PreviousNext

Administrator Tasks

The administrator uses the event numbers representing the different code points in the audit client application server program to create event class files and filter guides in the following manner:

1. The administrator obtains the event numbers of the code points (representing each audit event) from the application server programmer. In our example, these code points were assigned the following event numbers:

acct_open( )
0x01000000

acct_close( )
0x01000001

acct_withdraw( )
0x01000002

acct_deposit( )
0x01000003

acct_transfer( )
0x01000004

(Note that event numbers should be entirely sequential. That is, no missing members of the sequence are allowed.)

2. The administrator decides to create two event classes: the account_creation_operations class comprised of acct_open( ) and acct_close( ), and the account_balance_operations class comprised of acct_withdraw( ), acct_deposit( ), and acct_transfer( ). The administrator assigns the event class account_creation_operations the event class number 0xC0000006. Event class account_balance_operations is assigned the event class number 0xC0000007.

To create the event classes, the administrator creates and edits two files, one for each event class. The name of each of these files will be the same as the event class that each represents. Each file will contain the numbers of the events in each event class.

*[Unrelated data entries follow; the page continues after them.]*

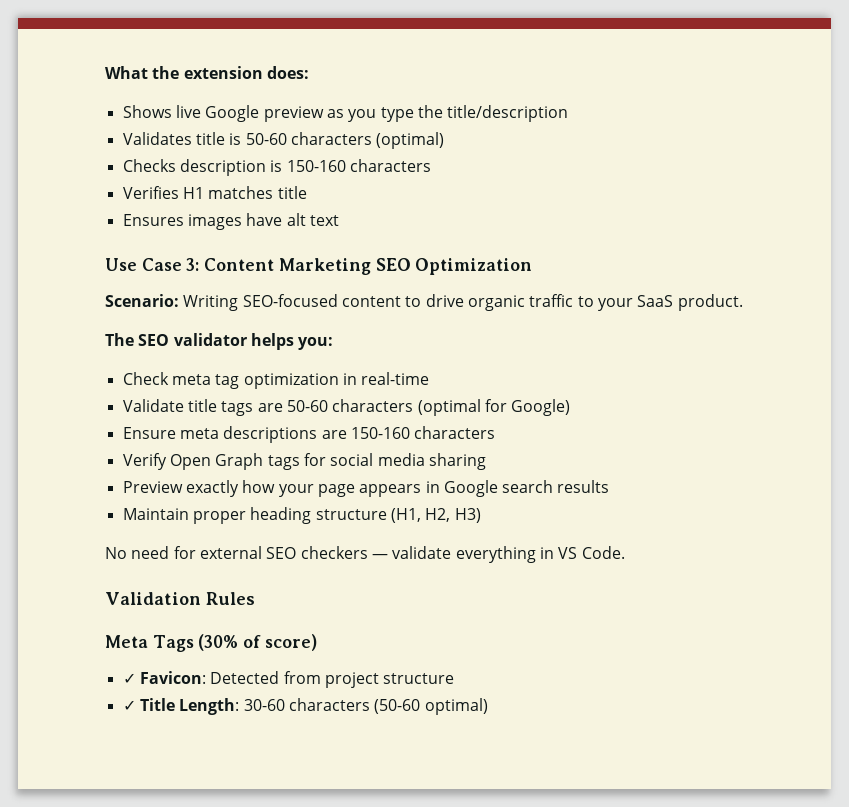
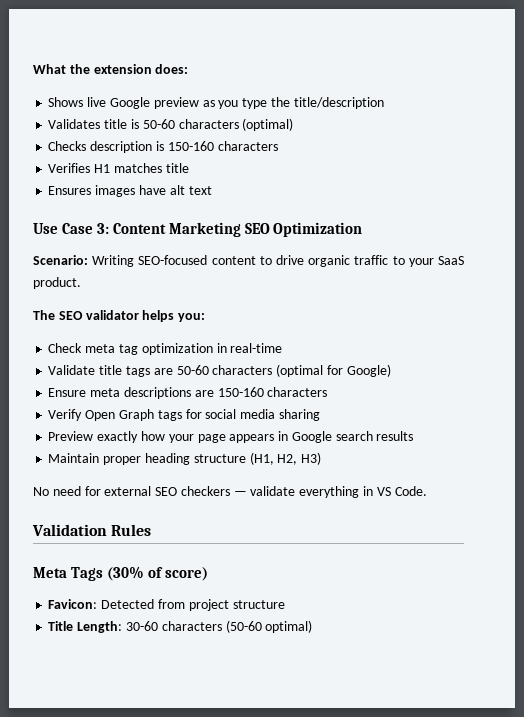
- ✓ Favicon: Detected from project structure
+ Favicon: Detected from project structure
- ✓ Title Length: 30-60 characters (50-60 optimal)
+ Title Length: 30-60 characters (50-60 optimal)

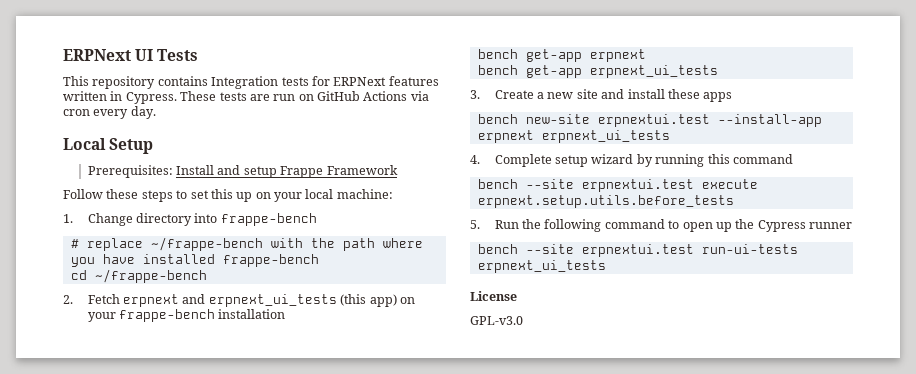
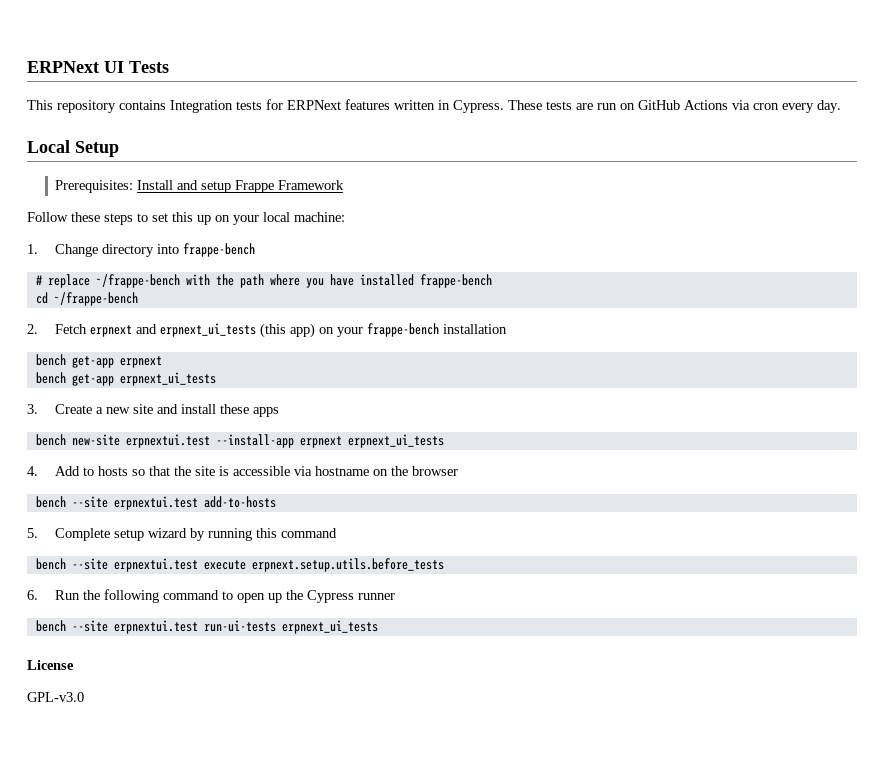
- 4. Complete setup wizard by running this command
+ 4. Add to hosts so that the site is accessible via hostname on the browser
+ bench --site erpnextui.test add-to-hosts
+ 5. Complete setup wizard by running this command
- 5. Run the following command to open up the Cypress runner
+ 6. Run the following command to open up the Cypress runner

The file with the name account_creation_operations is edited as follows (lines that begin with # (number sign) are comment lines):

# Event class number of account_creation_operations
ECN = 0xC0000006

# Event number of acct_open( )
0xC1000000

# Event number of acct_close( )
0xC1000001

The file with the name account_balance_operations is edited as follows:

# Event number of acct_balance_operations
ECN = )xC0000007

# Event number of acct_withdraw( )
0xC1000002

# Event number of acct_deposit( )
0xC1000003

# Event number of acct_transfer( )
0xC1000004

The administrator stores both files in the dcelocal/etc/audit/ec directory.

3. The administrator decides to create two filters: one for all users within the cell (for the cell /.:/torolabcell), and the other for all other users.

The filter for all users within the cell has the following guides:

· Audit the events in the event class account_balance_operations only, subject to the next condition.

· Write an audit record only if an operation in that event class failed because of access denial.

· If the first condition is fulfilled, write the audit record in an audit trail file only.

· The administrator then uses the DCE control program's audfilter create command to create this filter:

dcecp> audfilter create {cell /.../torolabcell} -attribute \
>{account_balance_operations denial log}
dcecp>

The filter for all other users has the following guides:

· Audit the events in both event classes, subject to the next condition.

· Write an audit record if an operation in that event class succeeded, failed, or failed because of access denial.

· Write the audit record both in an audit trail file and the console.

Following is the dcecp session for creating this filter:

dcecp> audfilter create world -attribute \
>{account_balance_operations,account_creation_operations alarm,log all}
dcecp>

DCE Audit Service Administrative Tasks provides detailed information about the DCE control program's audfilter create command.